Edit difference data:
┌──

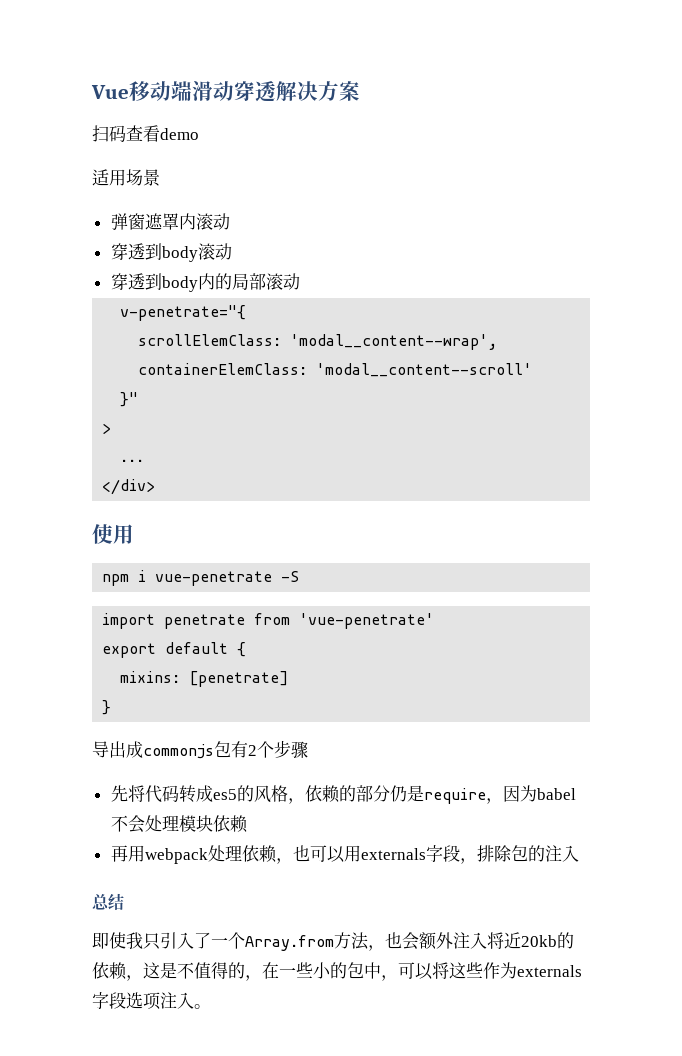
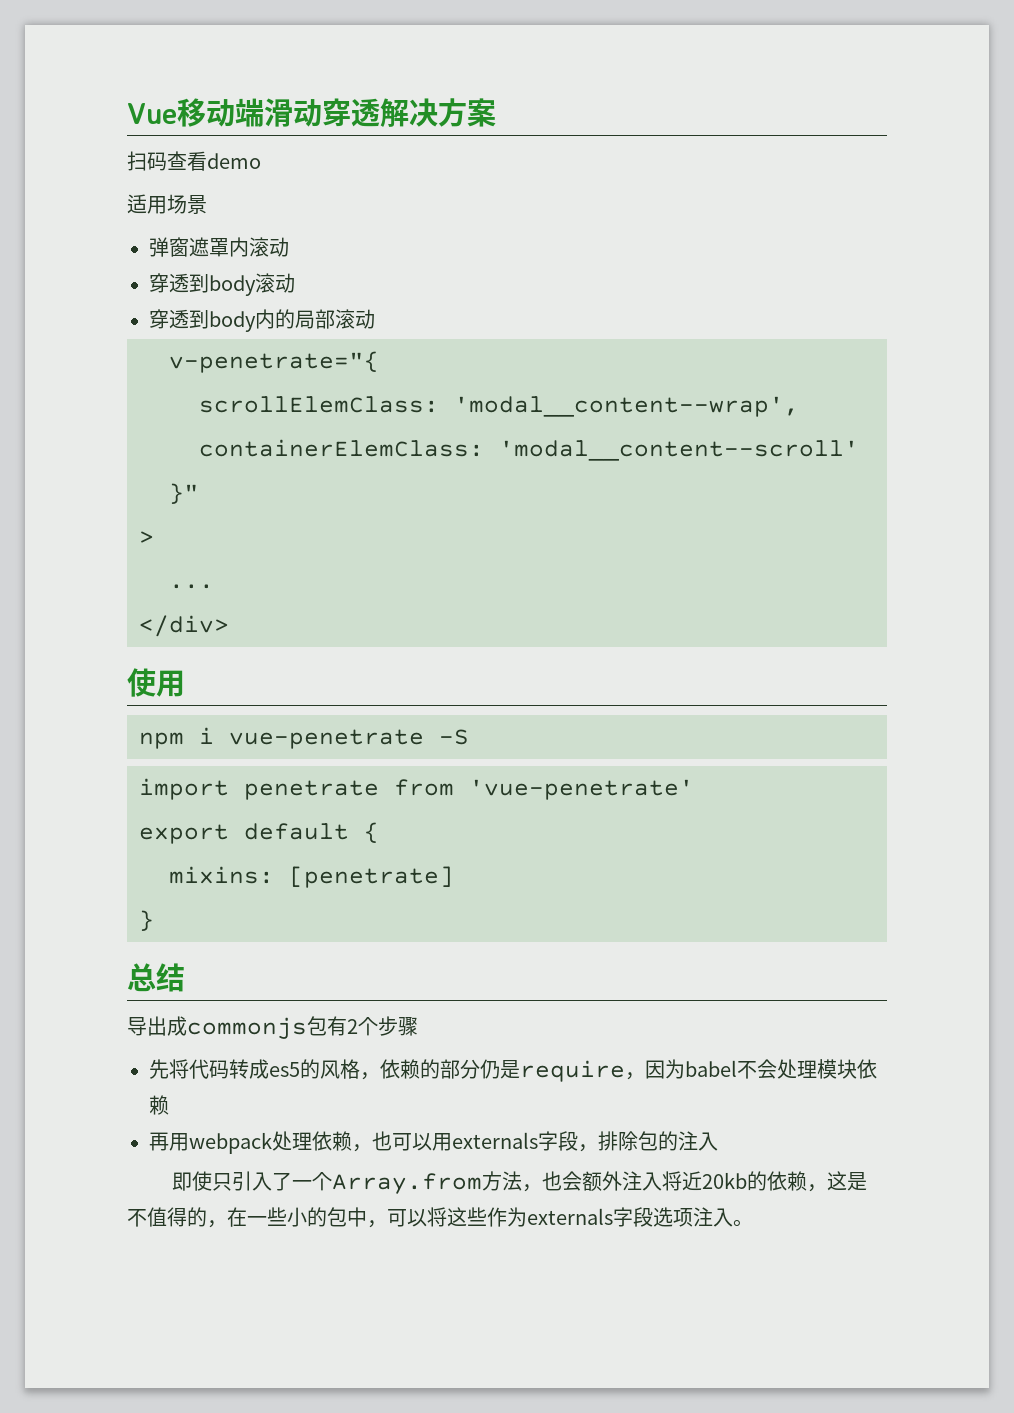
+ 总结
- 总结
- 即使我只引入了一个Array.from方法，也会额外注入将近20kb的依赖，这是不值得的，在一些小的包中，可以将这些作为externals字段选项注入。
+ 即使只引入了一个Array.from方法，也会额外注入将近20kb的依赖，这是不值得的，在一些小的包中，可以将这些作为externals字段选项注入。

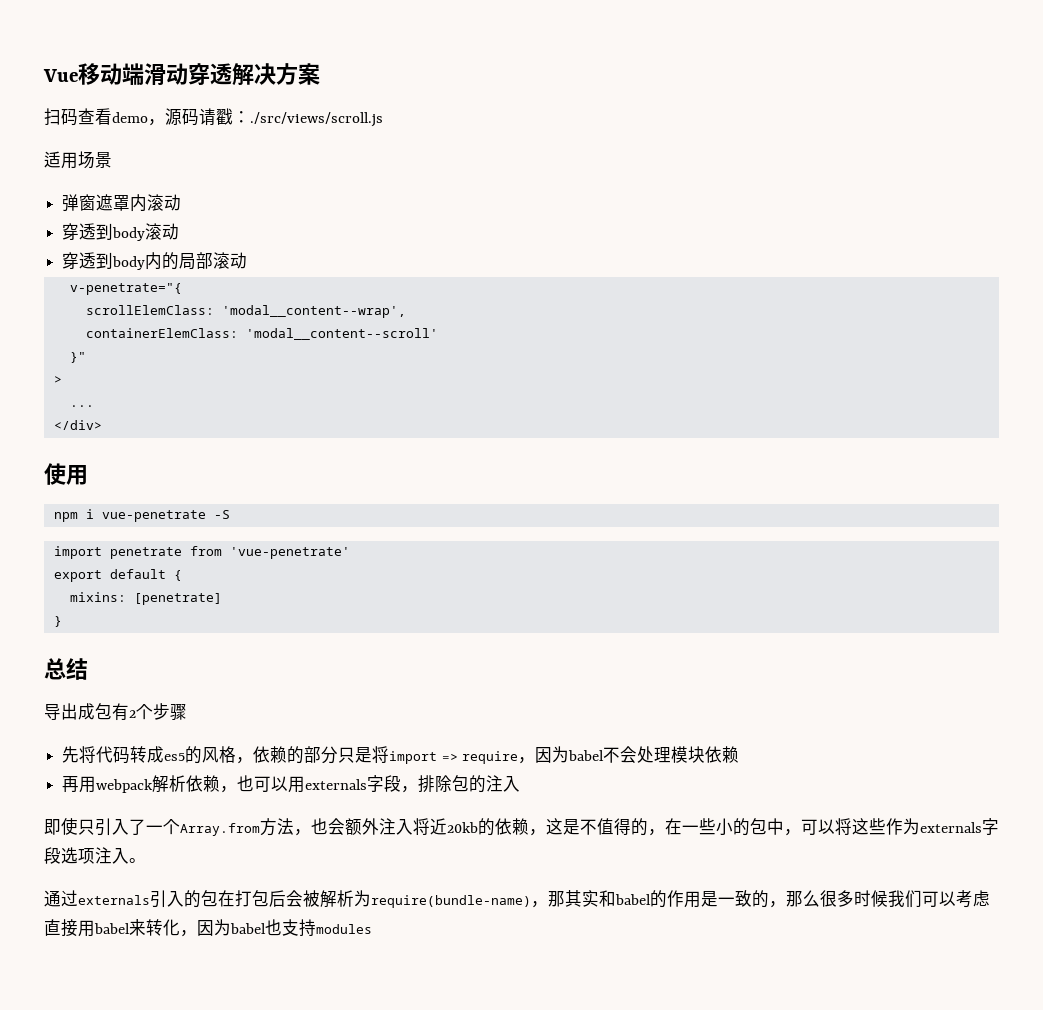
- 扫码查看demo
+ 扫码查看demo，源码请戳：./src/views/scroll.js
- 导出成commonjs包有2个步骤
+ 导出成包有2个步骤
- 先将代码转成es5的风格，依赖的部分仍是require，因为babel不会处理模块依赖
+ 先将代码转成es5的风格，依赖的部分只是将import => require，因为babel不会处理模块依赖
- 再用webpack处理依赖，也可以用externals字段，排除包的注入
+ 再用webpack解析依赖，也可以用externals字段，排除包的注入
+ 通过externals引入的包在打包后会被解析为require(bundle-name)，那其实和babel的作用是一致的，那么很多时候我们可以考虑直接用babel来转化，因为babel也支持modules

└──
┌──

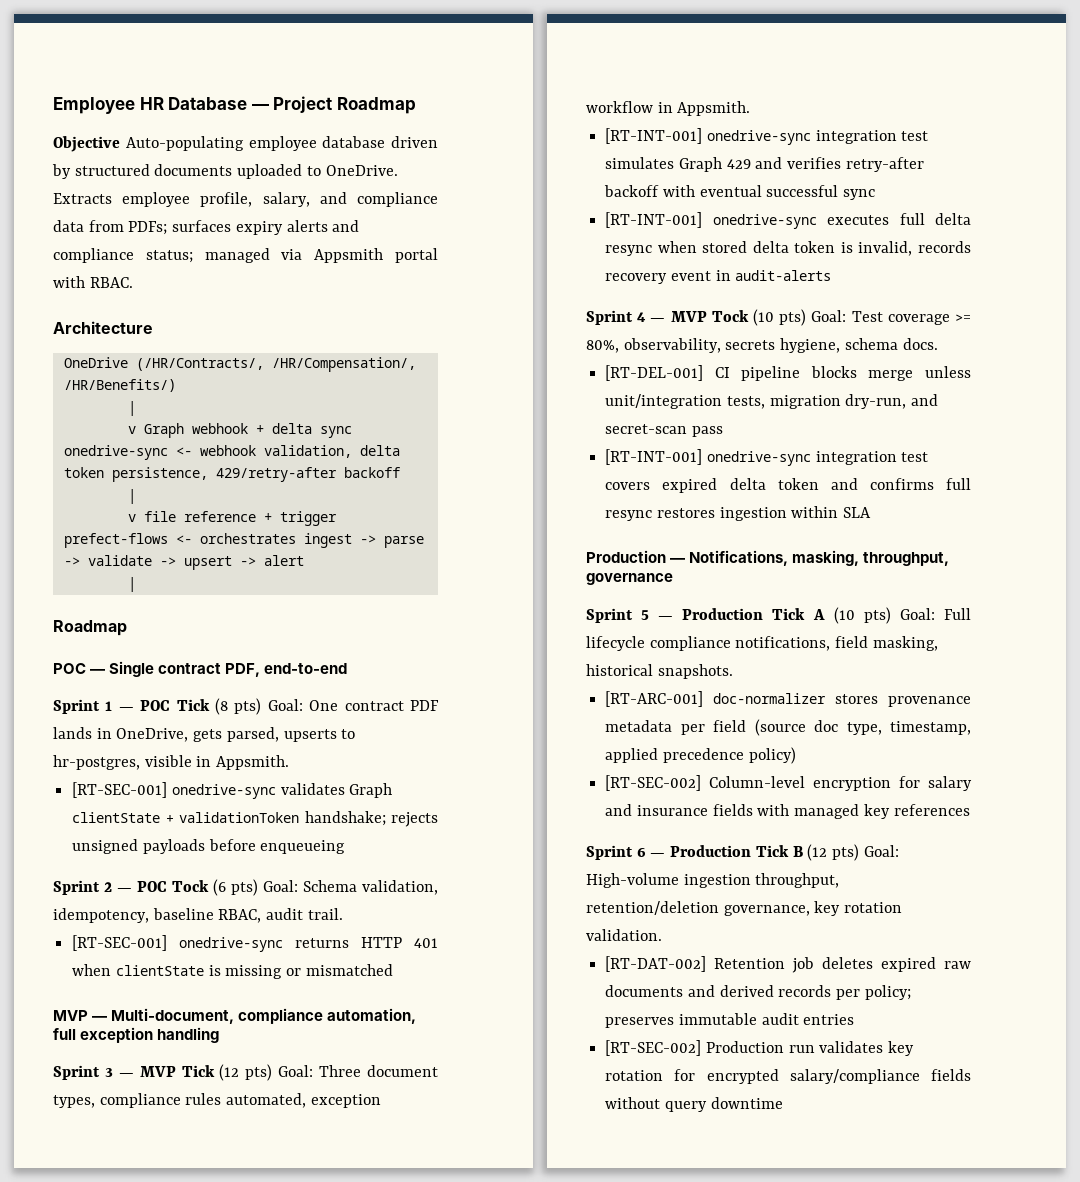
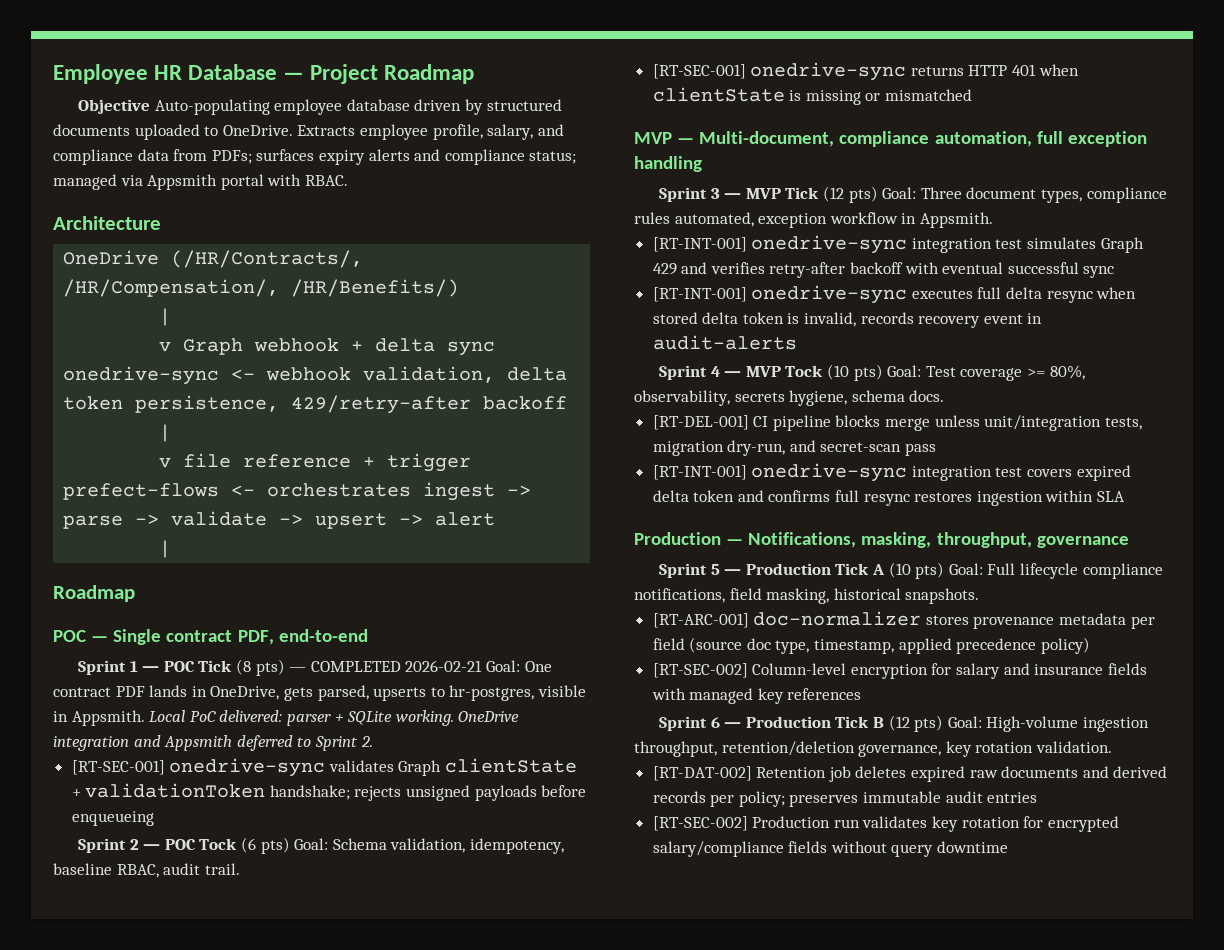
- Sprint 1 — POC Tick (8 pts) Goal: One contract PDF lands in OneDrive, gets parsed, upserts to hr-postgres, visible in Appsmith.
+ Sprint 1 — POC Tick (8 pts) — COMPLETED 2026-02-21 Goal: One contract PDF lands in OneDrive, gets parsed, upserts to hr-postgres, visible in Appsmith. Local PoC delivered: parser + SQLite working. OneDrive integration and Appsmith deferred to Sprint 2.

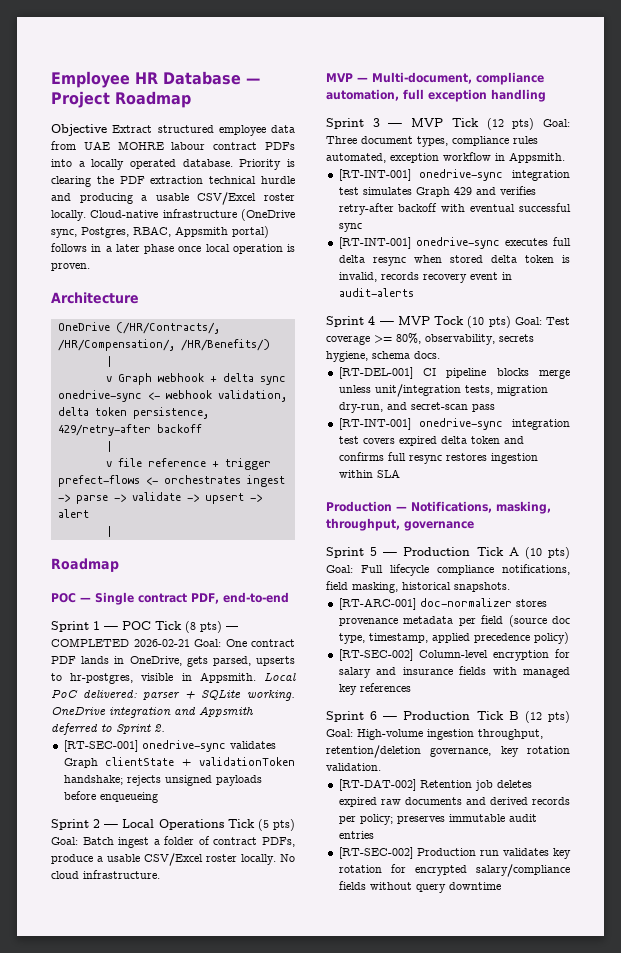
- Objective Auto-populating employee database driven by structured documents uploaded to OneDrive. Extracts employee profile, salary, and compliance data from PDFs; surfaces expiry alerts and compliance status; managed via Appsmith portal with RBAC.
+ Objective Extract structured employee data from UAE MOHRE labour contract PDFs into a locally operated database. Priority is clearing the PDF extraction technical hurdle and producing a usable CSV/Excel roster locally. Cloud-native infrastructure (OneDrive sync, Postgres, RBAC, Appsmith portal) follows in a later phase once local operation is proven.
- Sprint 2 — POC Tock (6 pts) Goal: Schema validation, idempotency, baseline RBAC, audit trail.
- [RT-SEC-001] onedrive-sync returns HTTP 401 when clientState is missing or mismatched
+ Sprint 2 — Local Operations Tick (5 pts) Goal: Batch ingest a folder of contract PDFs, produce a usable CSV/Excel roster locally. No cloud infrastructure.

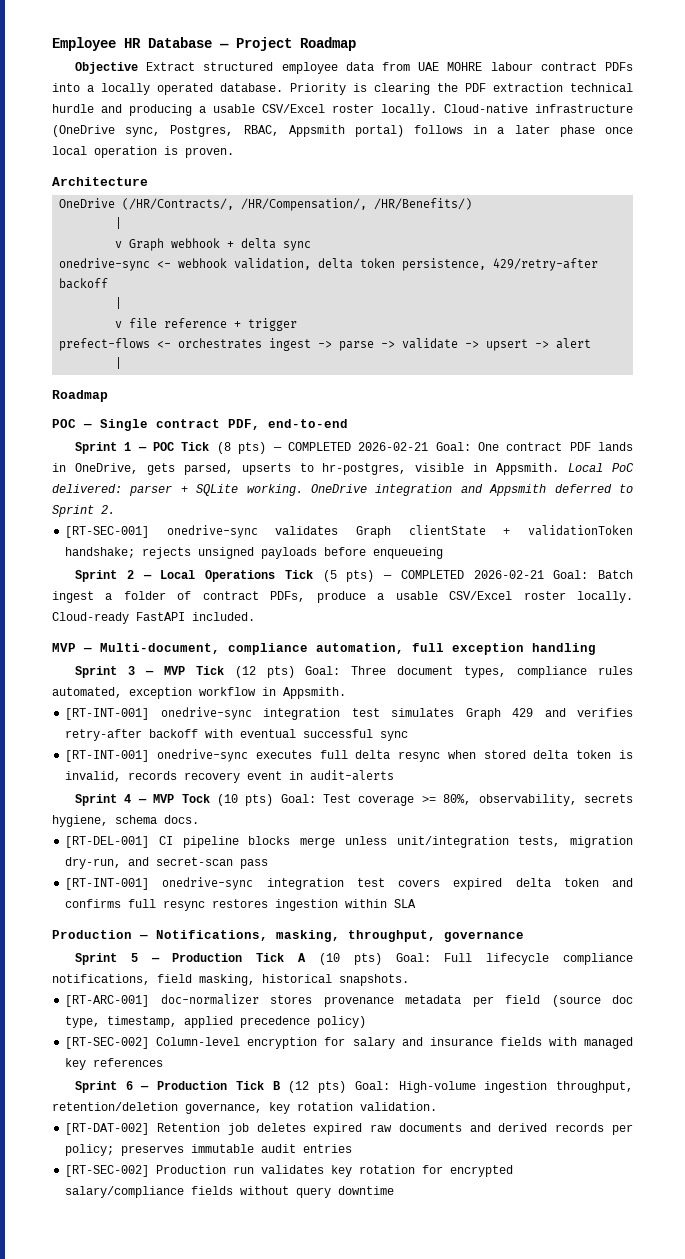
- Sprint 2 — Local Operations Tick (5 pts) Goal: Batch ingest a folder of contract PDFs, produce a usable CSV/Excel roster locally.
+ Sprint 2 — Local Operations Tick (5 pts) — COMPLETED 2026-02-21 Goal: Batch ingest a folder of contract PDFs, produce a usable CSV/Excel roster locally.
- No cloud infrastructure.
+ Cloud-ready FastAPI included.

└──

| The problem |
Copy back exactly the lines above from the one containing "- 即使我只引入了一个Arr" through the one containing "- 先将代码转成es5的风格", and leave every picture behind.

| Written response |
- 即使我只引入了一个Array.from方法，也会额外注入将近20kb的依赖，这是不值得的，在一些小的包中，可以将这些作为externals字段选项注入。
+ 即使只引入了一个Array.from方法，也会额外注入将近20kb的依赖，这是不值得的，在一些小的包中，可以将这些作为externals字段选项注入。

- 扫码查看demo
+ 扫码查看demo，源码请戳：./src/views/scroll.js
- 导出成commonjs包有2个步骤
+ 导出成包有2个步骤
- 先将代码转成es5的风格，依赖的部分仍是require，因为babel不会处理模块依赖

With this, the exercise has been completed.